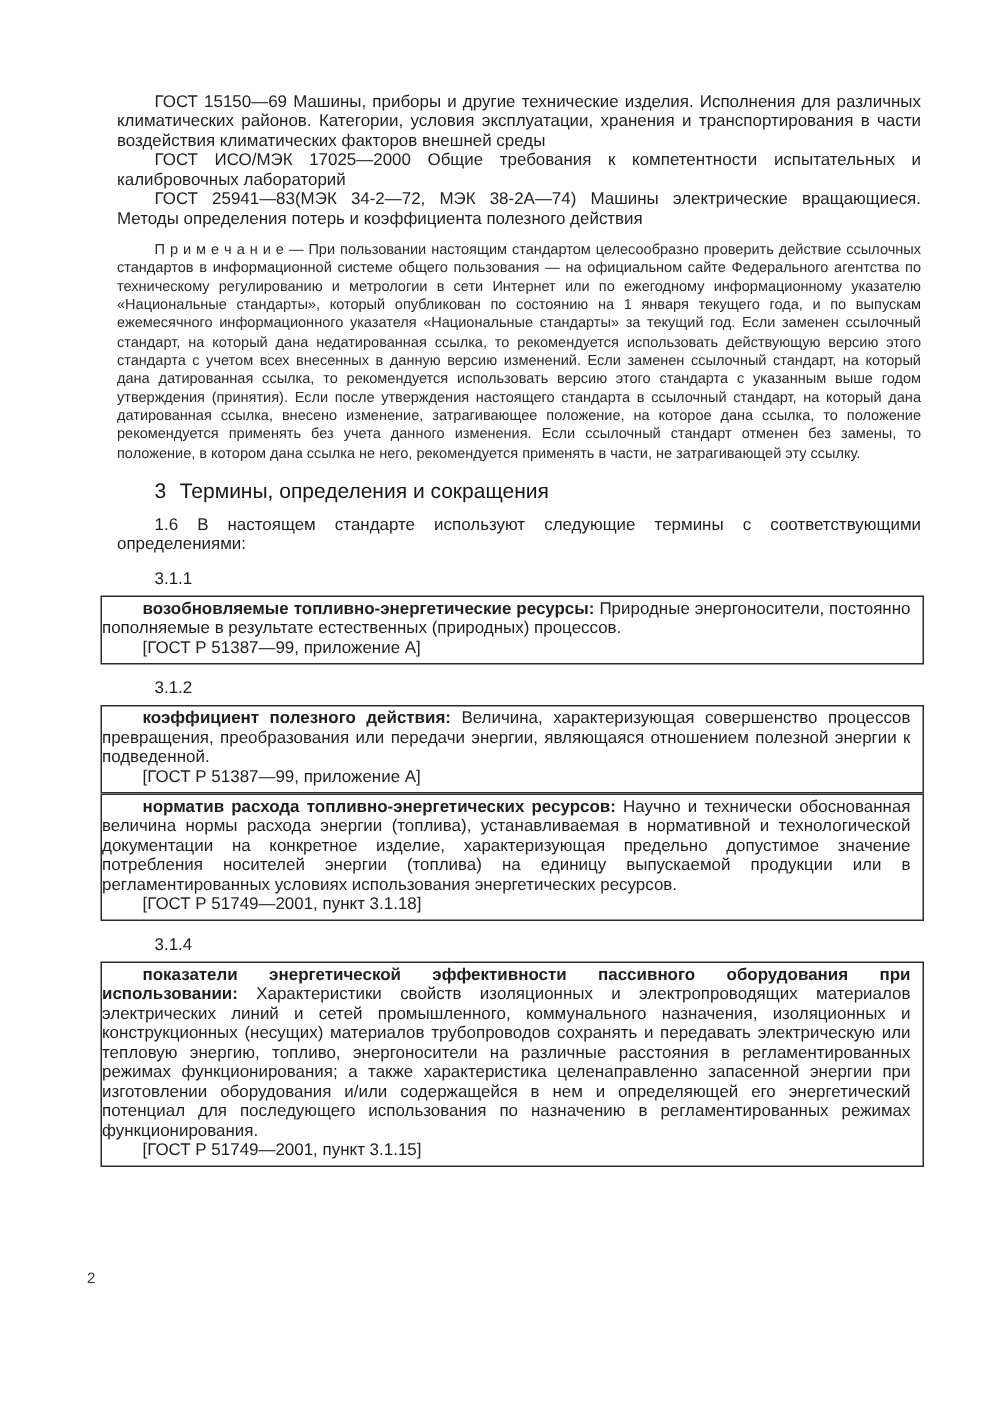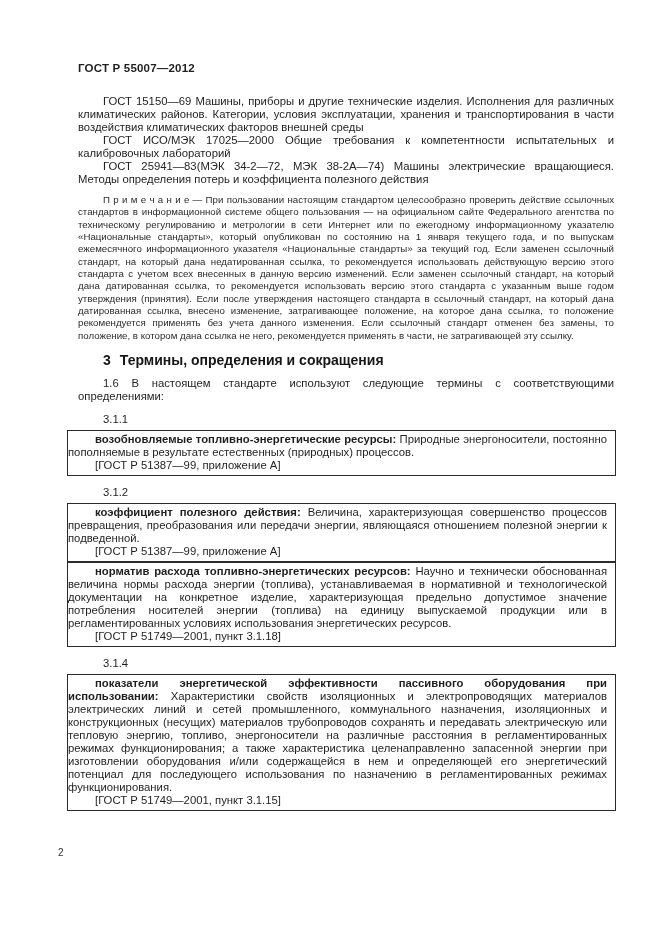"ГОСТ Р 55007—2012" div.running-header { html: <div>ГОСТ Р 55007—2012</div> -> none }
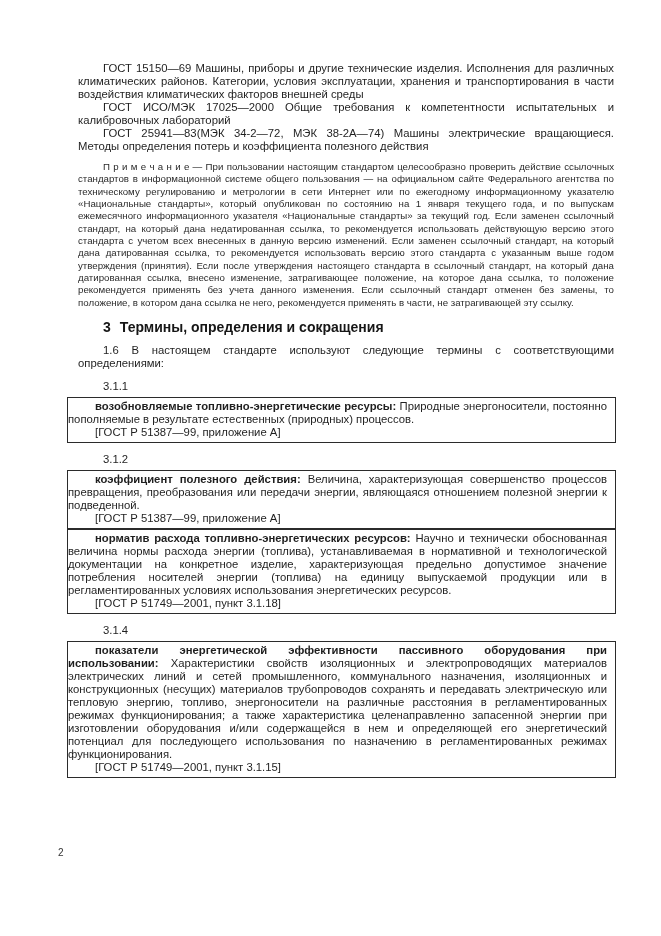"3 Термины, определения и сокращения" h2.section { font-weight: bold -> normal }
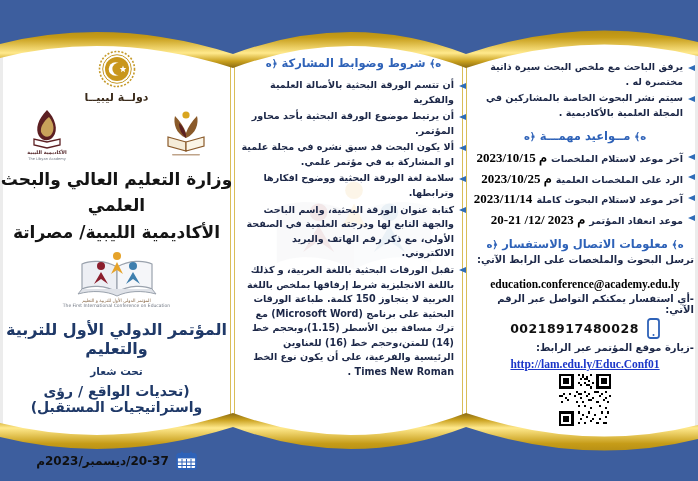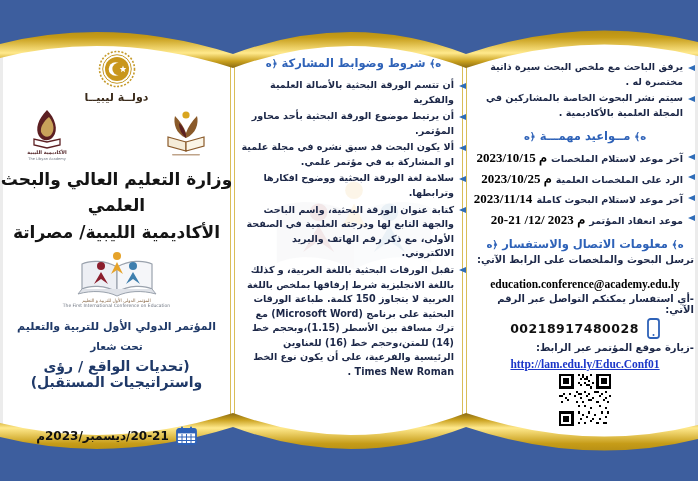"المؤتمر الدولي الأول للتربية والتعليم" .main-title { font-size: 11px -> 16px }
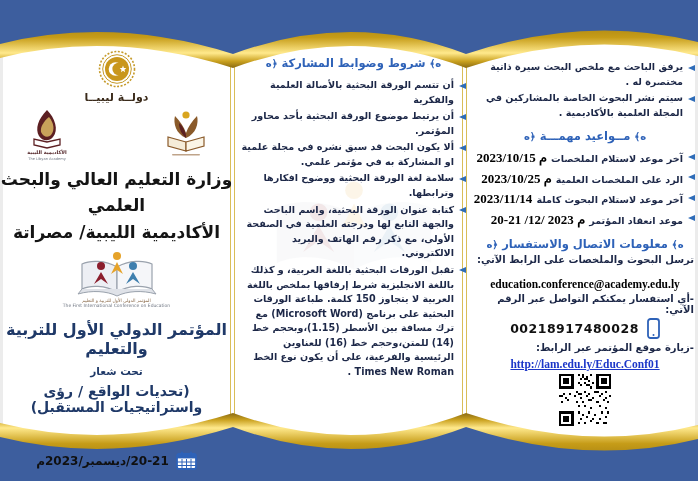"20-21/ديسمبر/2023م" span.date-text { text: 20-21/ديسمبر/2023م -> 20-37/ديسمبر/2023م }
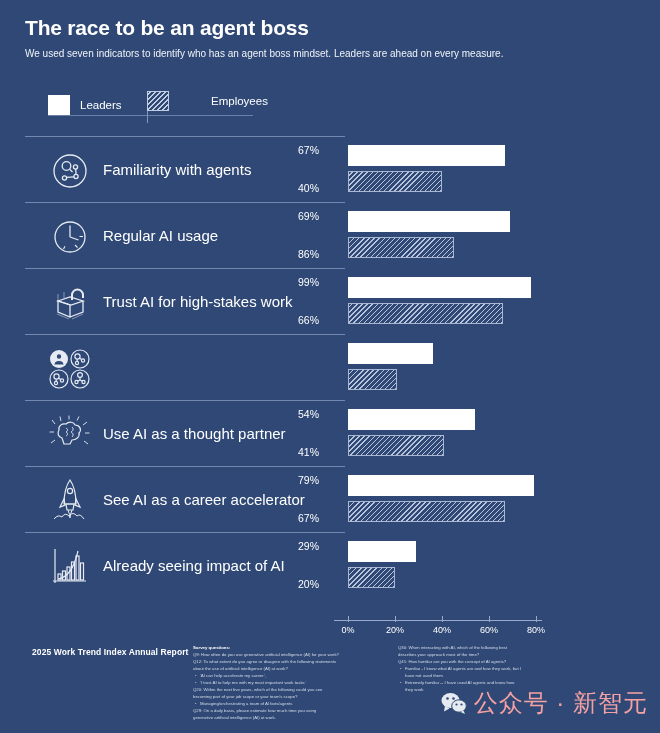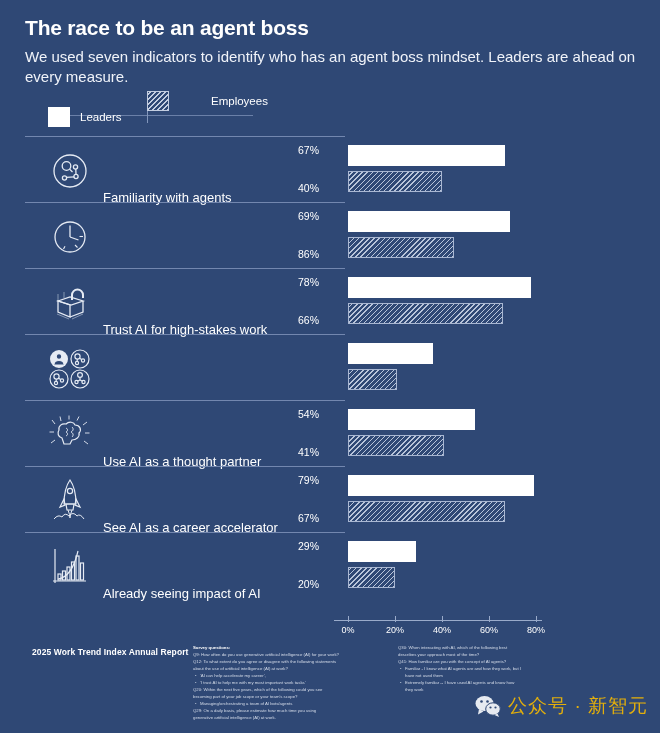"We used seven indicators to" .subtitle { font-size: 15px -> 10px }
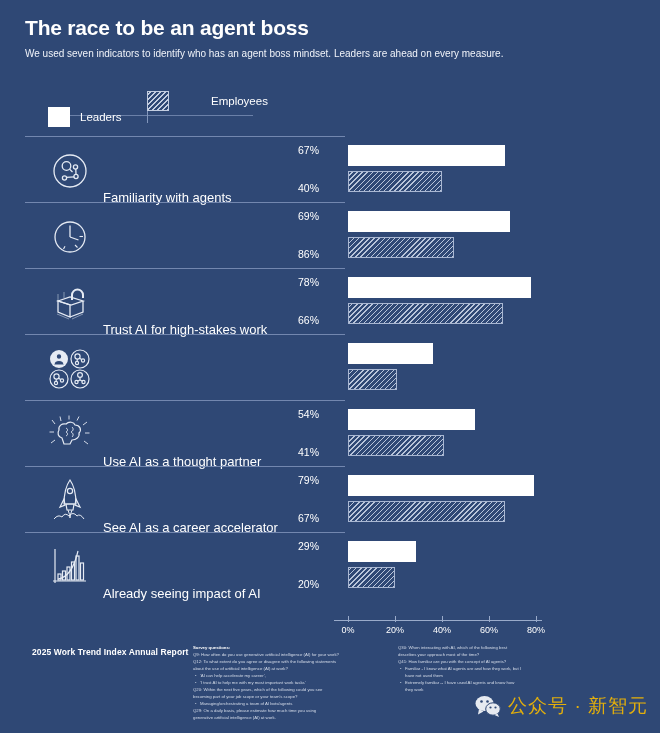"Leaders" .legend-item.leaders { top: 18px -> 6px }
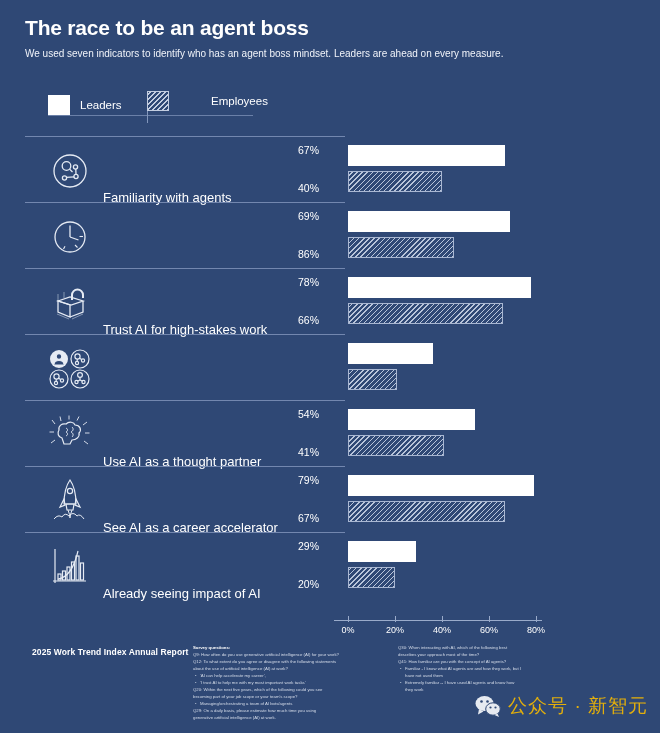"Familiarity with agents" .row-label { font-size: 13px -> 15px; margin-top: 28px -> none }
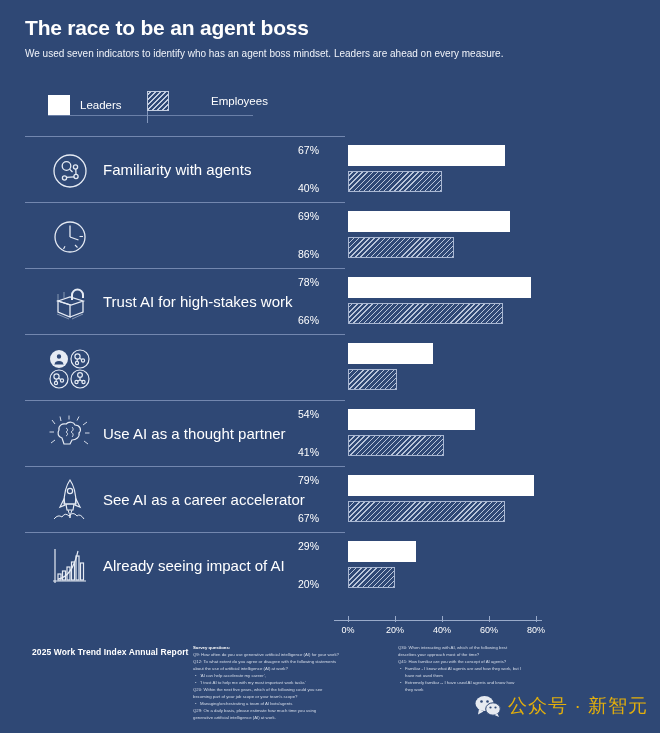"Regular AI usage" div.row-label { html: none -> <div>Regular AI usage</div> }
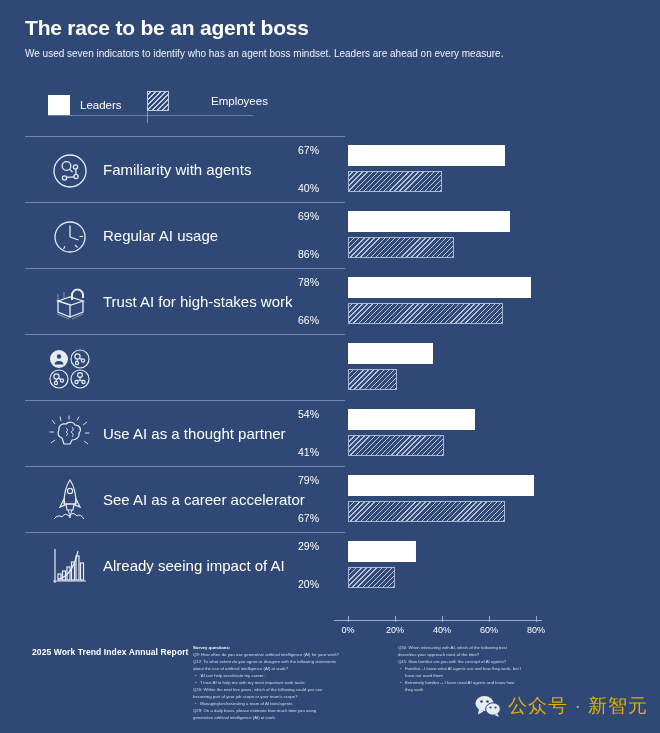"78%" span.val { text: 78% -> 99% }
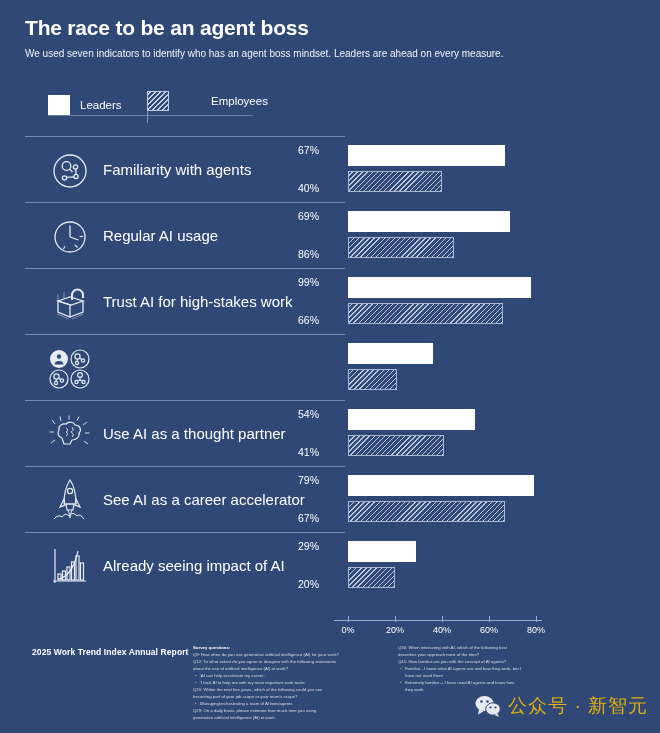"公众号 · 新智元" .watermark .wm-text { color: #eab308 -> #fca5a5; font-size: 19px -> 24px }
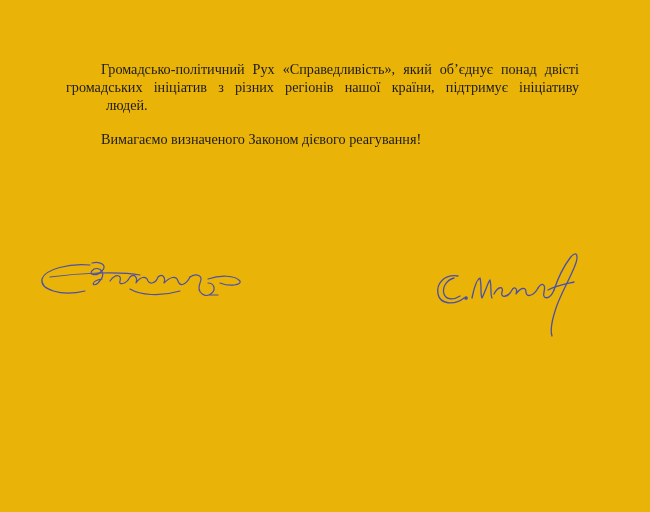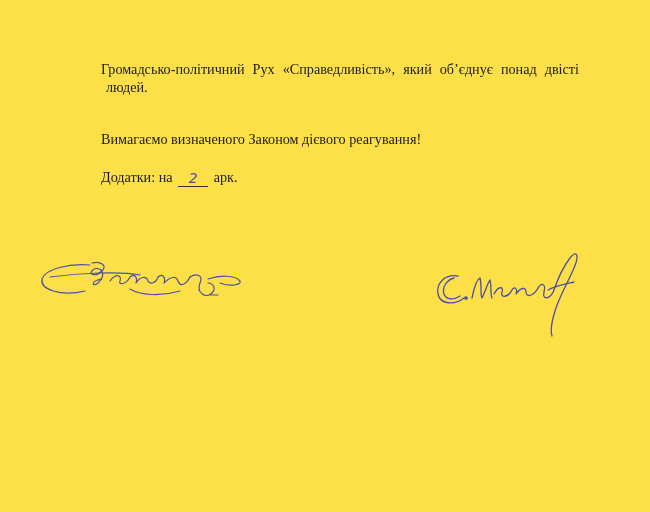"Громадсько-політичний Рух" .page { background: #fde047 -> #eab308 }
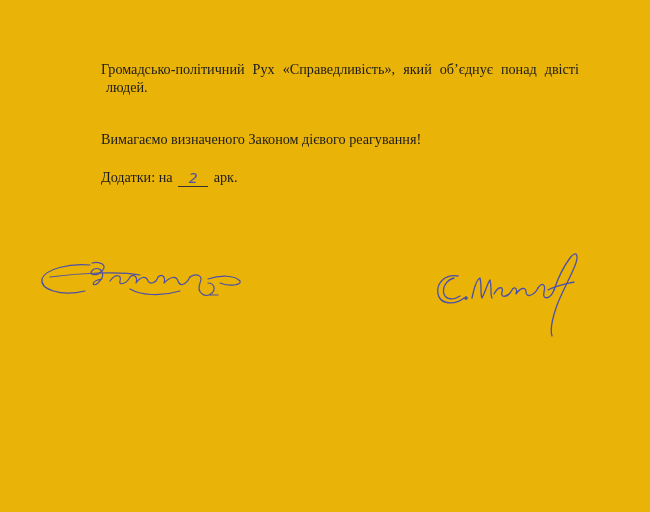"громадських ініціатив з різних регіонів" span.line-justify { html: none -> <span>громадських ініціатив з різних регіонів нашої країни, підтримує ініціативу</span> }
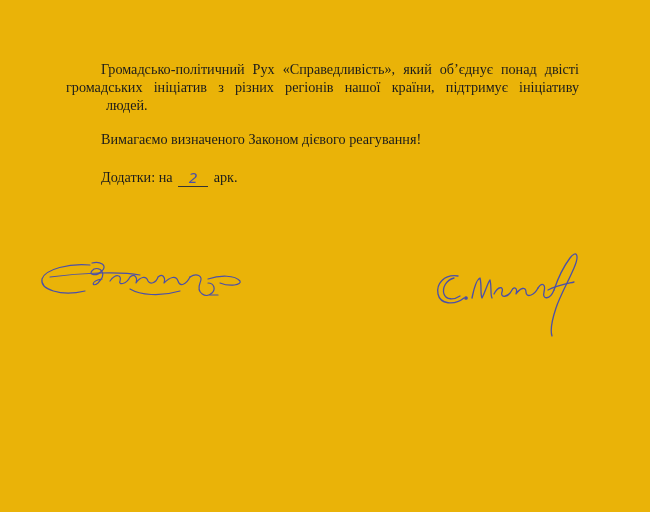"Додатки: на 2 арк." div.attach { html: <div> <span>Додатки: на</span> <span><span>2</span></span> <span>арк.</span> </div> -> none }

+++

What is required: Exactly reproduce the lines beginning at the one that contains "none -> <span>громадських" and ending at the final line of the material, with the pictures left out.

The answer:
"громадських ініціатив з різних регіонів" span.line-justify { html: none -> <span>громадських ініціатив з різних регіонів нашої країни, підтримує ініціативу</span> }
"Додатки: на 2 арк." div.attach { html: <div> <span>Додатки: на</span> <span><span>2</span></span> <span>арк.</span> </div> -> none }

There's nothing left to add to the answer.